5 Texts Your Teen Needs to Receive from You

Parenting, in any stage of your child’s life, has it’s challenges. Parenting infants and toddlers can be physically exhausting.

Parenting tweens, who are geniuses at figuring out where the boundaries are, can make you want to sit in a corner and cry sometimes.

And then there are the teen years… Our culture tells us that these are the hardest, and, in some ways, they may be. But if we understand that our children are growing and learning in each season and that it’s all necessary for them to reach adulthood, we don’t have to approach the teen years with dread.

Generally teens are busy with school, extracurricular activities, and possibly after school jobs. They are often consumed with a social schedule that can make a time management guru cringe.

Connection with teens can seem impossible as they are busy and also developing their own life, apart from you as their parent.

But connection is so important in these years. Intentional connection (or not) sets the stage for what your relationship with your child will look like for the rest of their adult lives.

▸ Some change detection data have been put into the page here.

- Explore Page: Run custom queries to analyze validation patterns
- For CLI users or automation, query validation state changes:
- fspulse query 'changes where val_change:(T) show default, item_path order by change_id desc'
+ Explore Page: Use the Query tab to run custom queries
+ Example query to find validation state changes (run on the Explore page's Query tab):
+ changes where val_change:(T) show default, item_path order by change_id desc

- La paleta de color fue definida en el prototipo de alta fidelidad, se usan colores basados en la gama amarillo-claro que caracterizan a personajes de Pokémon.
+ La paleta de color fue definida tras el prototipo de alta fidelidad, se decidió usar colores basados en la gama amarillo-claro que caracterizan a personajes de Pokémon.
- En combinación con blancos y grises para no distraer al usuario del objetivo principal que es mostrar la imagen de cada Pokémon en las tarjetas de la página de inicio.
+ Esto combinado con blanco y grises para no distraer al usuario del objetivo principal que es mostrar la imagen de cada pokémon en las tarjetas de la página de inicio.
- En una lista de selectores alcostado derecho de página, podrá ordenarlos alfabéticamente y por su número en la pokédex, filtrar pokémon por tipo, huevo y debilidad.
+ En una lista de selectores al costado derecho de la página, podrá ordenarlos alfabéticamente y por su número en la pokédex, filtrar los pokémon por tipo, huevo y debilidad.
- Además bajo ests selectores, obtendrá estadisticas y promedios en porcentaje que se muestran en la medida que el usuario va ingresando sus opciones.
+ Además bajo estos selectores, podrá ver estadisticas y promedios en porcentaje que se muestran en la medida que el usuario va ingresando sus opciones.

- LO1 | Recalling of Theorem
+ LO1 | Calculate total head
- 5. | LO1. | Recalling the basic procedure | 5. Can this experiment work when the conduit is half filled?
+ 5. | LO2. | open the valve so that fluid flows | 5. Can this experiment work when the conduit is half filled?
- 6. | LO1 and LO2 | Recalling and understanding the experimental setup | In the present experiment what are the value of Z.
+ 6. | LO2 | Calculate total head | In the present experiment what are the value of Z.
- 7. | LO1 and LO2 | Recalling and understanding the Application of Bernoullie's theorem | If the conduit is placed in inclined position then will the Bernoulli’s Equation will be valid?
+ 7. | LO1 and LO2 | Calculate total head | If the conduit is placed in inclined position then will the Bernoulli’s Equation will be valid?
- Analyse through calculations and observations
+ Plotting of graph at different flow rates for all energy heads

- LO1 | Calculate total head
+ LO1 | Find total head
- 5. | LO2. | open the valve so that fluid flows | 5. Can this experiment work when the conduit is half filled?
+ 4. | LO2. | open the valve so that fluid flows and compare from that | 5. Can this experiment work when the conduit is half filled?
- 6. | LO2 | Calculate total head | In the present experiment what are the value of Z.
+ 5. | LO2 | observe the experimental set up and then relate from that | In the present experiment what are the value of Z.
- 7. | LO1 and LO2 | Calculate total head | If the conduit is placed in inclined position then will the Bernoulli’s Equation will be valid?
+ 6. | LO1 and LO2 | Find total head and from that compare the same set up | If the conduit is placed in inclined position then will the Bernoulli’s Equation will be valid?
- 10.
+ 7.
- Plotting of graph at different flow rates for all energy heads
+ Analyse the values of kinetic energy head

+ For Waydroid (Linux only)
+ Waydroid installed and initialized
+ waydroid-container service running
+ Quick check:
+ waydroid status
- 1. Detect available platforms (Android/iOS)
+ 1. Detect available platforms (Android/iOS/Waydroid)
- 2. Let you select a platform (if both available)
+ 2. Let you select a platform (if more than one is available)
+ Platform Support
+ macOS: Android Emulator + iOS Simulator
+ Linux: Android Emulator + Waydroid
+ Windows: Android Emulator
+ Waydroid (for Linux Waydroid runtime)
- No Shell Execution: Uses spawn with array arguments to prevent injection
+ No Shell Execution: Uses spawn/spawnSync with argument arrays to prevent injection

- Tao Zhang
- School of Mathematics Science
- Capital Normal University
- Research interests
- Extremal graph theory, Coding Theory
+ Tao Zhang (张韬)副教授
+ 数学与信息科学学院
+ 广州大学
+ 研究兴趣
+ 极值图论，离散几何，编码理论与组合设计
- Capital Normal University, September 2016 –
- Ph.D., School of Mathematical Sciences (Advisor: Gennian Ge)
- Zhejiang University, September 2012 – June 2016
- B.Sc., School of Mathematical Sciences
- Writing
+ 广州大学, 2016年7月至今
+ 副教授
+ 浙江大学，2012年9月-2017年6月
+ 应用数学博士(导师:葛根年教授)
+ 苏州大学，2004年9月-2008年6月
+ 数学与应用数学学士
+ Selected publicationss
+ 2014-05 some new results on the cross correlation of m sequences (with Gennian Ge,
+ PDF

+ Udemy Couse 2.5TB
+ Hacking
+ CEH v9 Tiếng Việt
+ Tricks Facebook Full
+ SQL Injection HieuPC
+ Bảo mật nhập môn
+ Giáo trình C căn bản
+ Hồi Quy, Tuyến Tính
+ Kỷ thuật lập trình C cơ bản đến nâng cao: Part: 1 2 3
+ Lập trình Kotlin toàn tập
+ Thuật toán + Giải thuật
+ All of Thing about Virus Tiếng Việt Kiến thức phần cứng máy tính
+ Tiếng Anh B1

One simple way to maintain connection and communicate with your teen is through texting. It certainly doesn’t take the place of face to face communication but it is a way to stay connected in a fast-paced world.

Here’s 5 texts that your teen needs to receive from you. Words that will help make them secure in your bond as parent and child. Words that will fill their love tank!

  • “I’m so proud of you.” Send it after a good report card, game well-played, concert performed… or after a horrible day, that is filled with the opposite. Your teen needs to know that you are proud of him or her and that you are ‘for’ them – no matter what.
  • “Do you have time for coffee/icecream this week?” Schedule a time for personal connection. Show that you are wanting to spend time with them.
  • “I bought you that ______ you’ve been wanting!” Some people feel loved by receiving gifts. You will make their day with this one.
  • “Thank you for {doing the dishes/taking out the trash/cleaning your bedroom}.” Even when certain chores that are your kids’ responsibility, being thanked goes a long way in them feeling loved and appreciated.
  • “I’m praying for you today.” Find out when they have big tests or hard practices. Make sure they know you are praying for them.

Parenting teens has been one of the most enjoyable seasons of my life. Connect with your teens using their ‘language’, i.e.: texting. Be intentional about it. Make sure they are secure in your love for them! Send that text today, parent!